I have a VPC containing 2 Lambda functions A & B:
The VPC itself has Internet access via the NAT instance. I need a 3rd party API to communicate with B, but B is in a private subnet. Now I was wondering whether API Gateway solves this problem or whether it requires more work.
Thanks in advance
If you want the 3rd-party to invoke the Lambda function and pass data to it, then AWS API Gateway is correct for the task. That is exactly what API Gateway is designed to do.
See: Using AWS Lambda with Amazon API Gateway - AWS Lambda
Alternatively, you could use an Elastic Load Balancer and have it invoke the Lambda function.

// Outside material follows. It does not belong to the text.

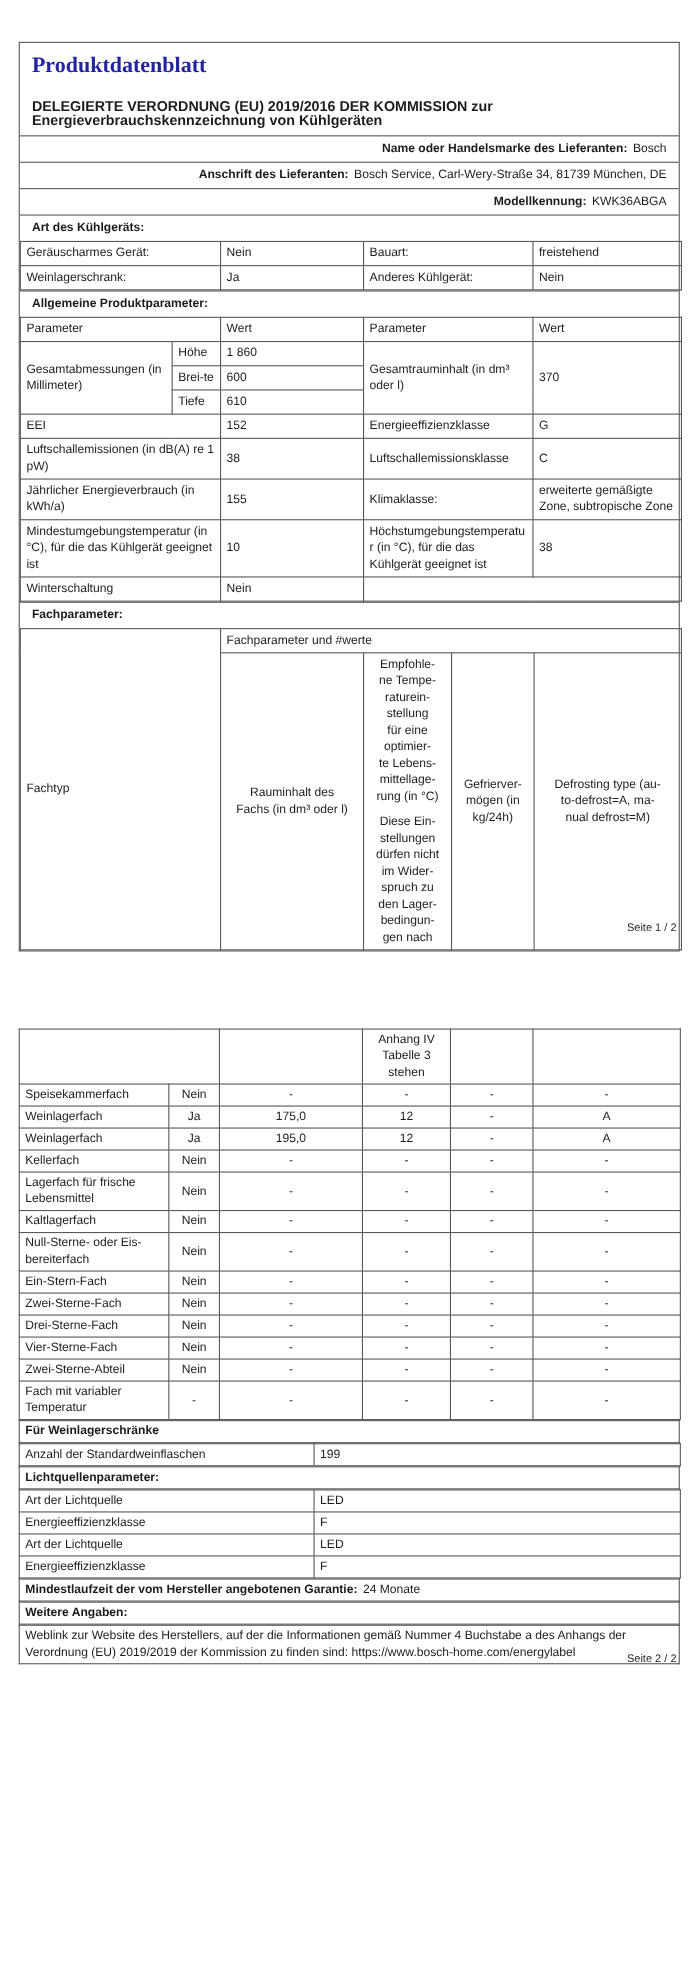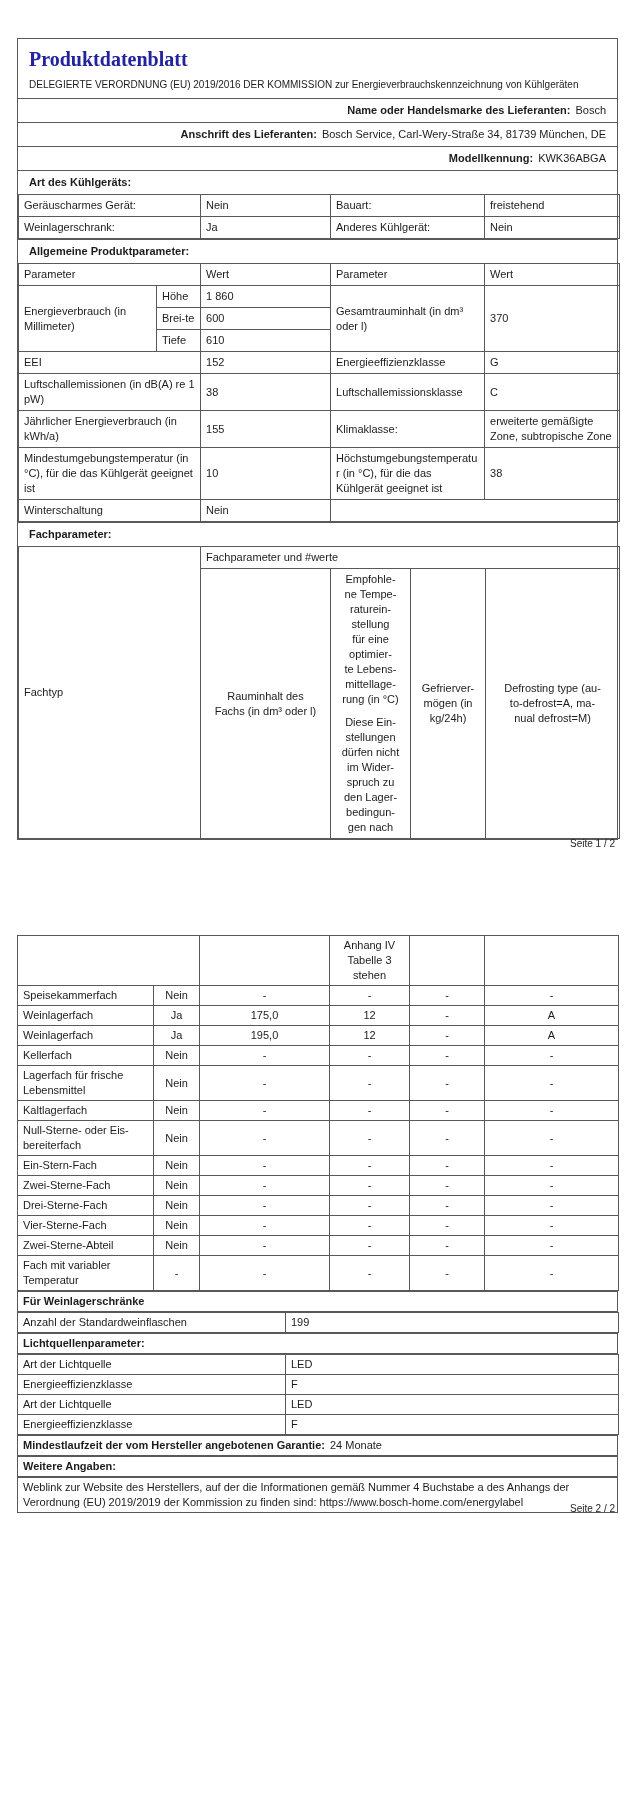"DELEGIERTE VERORDNUNG (EU) 2019/2016 DER" .reg { font-size: 10px -> 13px; font-weight: none -> bold; margin: 4px 0 4px 0 -> 16px 0 4px 0 }
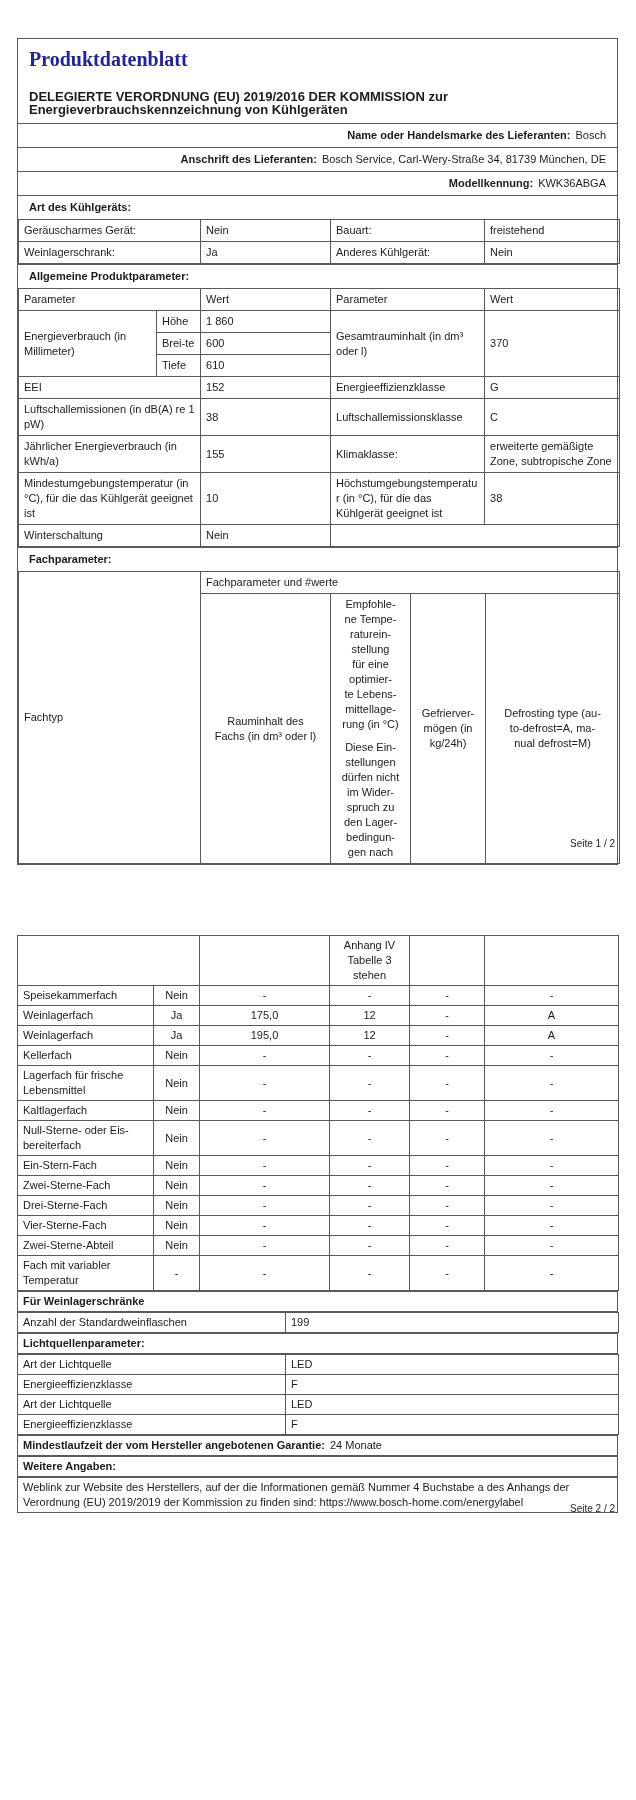"Energieverbrauch (in Millimeter)" td { text: Energieverbrauch -> Gesamtabmessungen }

From: Using AWS Lambda with an Application Load Balancer - AWS Lambda
You also mention that you have an AWS Lambda "on 2 public subnets". AWS Lambda functions should not be configured to connect to public subnets. They should either be configured to use "No VPC" (in which case they can directly access the Internet), or they should be connected to private subnets (and can use a NAT Gateway or NAT Instance to access the Internet if required).
See: Configuring a Lambda function to access resources in a VPC - AWS Lambda:
Connect your function to private subnets to access private resources. If your function needs internet access, use network address translation (NAT). Connecting a function to a public subnet doesn't give it internet access or a public IP address.